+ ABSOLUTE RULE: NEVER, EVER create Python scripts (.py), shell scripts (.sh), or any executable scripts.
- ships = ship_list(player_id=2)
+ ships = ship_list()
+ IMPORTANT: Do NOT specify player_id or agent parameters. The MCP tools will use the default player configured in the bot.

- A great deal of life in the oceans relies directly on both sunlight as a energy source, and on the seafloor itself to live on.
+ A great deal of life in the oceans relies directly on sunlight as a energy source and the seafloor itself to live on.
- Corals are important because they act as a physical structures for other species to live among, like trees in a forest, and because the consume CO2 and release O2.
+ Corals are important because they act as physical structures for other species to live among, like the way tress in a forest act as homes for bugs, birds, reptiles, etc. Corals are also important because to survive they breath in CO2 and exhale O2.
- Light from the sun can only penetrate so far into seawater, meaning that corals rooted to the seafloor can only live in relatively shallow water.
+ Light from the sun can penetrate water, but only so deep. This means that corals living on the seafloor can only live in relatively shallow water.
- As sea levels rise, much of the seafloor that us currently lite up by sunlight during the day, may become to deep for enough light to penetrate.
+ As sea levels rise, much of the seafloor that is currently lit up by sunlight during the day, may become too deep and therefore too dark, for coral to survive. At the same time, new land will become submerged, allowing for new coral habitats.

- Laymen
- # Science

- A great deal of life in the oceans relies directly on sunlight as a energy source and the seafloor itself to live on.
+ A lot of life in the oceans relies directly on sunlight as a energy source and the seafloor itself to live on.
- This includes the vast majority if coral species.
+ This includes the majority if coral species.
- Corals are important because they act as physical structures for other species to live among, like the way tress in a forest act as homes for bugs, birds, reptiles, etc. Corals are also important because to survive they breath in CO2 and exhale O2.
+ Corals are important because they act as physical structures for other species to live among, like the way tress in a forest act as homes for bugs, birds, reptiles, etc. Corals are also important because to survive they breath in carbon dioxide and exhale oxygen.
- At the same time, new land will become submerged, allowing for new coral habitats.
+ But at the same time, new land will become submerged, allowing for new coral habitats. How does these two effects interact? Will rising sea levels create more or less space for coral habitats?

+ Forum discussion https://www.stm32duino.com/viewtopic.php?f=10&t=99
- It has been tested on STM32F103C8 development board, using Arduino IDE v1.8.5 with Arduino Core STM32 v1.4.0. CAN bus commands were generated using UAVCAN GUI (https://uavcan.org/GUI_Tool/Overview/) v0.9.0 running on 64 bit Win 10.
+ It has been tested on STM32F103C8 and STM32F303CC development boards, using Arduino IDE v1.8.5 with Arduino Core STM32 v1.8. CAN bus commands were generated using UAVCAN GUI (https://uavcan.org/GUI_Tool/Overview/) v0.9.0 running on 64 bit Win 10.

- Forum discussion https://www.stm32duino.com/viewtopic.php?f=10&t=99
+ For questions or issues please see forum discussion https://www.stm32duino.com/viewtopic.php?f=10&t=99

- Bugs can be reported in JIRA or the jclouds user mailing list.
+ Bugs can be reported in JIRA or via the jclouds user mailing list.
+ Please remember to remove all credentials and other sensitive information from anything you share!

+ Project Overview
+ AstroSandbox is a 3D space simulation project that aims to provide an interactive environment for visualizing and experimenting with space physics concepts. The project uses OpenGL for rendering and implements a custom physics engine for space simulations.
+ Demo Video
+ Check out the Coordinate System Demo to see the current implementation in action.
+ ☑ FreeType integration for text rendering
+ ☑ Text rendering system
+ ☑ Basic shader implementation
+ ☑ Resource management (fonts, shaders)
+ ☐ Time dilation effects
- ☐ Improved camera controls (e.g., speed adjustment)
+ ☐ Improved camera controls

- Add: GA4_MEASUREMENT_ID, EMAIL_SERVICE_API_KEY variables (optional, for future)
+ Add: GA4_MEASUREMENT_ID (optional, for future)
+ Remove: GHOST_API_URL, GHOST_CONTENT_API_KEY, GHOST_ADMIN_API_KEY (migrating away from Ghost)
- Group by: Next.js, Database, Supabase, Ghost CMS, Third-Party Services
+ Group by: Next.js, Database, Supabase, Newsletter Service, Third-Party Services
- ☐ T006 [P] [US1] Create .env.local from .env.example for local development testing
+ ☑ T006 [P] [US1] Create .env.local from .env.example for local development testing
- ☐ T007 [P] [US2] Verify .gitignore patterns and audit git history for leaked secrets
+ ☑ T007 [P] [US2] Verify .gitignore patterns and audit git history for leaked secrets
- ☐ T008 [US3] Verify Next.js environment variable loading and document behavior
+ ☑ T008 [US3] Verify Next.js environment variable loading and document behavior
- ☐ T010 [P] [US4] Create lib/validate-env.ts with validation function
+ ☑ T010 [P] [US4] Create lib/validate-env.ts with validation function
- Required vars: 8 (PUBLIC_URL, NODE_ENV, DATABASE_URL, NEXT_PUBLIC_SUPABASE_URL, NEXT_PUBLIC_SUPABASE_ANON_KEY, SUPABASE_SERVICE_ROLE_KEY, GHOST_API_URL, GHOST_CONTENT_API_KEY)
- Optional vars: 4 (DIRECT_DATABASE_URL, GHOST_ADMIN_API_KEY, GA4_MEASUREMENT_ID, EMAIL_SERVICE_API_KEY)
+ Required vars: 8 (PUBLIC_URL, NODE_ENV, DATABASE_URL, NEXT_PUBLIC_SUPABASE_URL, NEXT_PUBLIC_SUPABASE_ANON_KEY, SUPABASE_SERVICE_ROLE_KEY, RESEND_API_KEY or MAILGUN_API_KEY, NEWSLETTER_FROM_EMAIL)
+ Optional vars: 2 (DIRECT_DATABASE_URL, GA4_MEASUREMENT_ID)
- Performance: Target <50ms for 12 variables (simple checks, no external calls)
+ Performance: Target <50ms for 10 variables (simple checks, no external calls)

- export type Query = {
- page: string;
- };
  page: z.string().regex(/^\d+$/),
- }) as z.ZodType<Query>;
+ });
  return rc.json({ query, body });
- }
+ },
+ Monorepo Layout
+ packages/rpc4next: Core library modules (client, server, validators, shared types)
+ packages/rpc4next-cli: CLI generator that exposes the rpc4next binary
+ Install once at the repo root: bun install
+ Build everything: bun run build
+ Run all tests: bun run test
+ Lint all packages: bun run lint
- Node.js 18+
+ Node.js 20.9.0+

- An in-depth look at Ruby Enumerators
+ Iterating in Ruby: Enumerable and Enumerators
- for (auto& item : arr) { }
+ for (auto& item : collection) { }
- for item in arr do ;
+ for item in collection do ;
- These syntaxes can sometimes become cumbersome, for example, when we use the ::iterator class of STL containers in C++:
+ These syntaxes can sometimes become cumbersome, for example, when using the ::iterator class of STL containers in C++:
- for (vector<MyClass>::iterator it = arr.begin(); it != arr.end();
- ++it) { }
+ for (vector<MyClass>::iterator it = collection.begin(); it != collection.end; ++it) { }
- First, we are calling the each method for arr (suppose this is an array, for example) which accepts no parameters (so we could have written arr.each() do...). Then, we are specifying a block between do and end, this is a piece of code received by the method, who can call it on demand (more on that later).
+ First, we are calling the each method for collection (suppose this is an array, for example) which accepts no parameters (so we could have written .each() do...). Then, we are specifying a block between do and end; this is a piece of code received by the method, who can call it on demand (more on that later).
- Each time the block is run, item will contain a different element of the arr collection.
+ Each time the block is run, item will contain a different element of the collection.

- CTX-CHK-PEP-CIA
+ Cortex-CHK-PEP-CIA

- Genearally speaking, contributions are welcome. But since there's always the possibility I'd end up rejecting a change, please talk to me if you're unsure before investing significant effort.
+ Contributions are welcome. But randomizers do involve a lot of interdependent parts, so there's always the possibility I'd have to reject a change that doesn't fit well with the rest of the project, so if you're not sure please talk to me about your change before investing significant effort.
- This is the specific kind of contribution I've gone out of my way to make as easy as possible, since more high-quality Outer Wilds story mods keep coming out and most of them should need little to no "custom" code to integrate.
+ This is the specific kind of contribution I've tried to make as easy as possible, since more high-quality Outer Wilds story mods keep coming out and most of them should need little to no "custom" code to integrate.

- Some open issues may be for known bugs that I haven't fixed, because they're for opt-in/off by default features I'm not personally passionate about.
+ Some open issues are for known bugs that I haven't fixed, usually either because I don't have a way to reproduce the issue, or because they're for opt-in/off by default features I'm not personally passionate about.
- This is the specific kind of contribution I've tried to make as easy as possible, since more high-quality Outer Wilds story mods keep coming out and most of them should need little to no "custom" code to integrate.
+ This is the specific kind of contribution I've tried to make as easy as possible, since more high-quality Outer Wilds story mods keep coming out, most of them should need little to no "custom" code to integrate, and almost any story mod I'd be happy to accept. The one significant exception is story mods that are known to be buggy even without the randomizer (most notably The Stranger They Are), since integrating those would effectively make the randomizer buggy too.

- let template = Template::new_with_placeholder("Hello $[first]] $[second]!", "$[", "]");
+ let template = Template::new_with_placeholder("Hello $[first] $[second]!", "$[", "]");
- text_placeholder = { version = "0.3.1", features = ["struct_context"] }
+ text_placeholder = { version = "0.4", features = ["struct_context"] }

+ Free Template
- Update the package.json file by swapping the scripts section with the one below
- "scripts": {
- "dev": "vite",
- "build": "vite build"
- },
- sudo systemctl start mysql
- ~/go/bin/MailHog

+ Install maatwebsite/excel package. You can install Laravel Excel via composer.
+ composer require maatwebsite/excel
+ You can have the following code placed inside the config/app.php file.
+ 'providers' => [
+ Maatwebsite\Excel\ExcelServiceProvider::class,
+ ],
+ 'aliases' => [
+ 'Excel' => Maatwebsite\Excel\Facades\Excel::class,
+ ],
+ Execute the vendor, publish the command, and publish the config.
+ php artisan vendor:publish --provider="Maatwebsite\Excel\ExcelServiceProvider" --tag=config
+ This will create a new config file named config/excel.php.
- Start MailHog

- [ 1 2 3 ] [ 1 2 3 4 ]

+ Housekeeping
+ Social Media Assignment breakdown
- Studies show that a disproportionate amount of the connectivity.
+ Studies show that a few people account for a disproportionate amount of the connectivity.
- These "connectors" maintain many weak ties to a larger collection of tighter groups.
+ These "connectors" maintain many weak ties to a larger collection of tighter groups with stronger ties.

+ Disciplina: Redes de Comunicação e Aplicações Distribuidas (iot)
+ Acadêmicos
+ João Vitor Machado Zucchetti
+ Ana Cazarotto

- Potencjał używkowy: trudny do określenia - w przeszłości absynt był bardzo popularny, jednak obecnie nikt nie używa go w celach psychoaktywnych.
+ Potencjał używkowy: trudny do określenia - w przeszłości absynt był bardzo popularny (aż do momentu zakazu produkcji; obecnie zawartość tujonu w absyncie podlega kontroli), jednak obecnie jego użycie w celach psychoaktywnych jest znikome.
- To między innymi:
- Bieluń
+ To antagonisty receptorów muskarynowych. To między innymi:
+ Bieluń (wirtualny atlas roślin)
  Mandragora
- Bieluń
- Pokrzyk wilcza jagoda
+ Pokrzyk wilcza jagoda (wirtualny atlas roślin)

» EXERCISE INSTRUCTIONS
Above are the entries. Quote exactly the lines from the one bearing "away from Ghost)" through the one bearing "- ☐ T006 [P]".

» PROBLEM SOLUTION
+ Remove: GHOST_API_URL, GHOST_CONTENT_API_KEY, GHOST_ADMIN_API_KEY (migrating away from Ghost)
- Group by: Next.js, Database, Supabase, Ghost CMS, Third-Party Services
+ Group by: Next.js, Database, Supabase, Newsletter Service, Third-Party Services
- ☐ T006 [P] [US1] Create .env.local from .env.example for local development testing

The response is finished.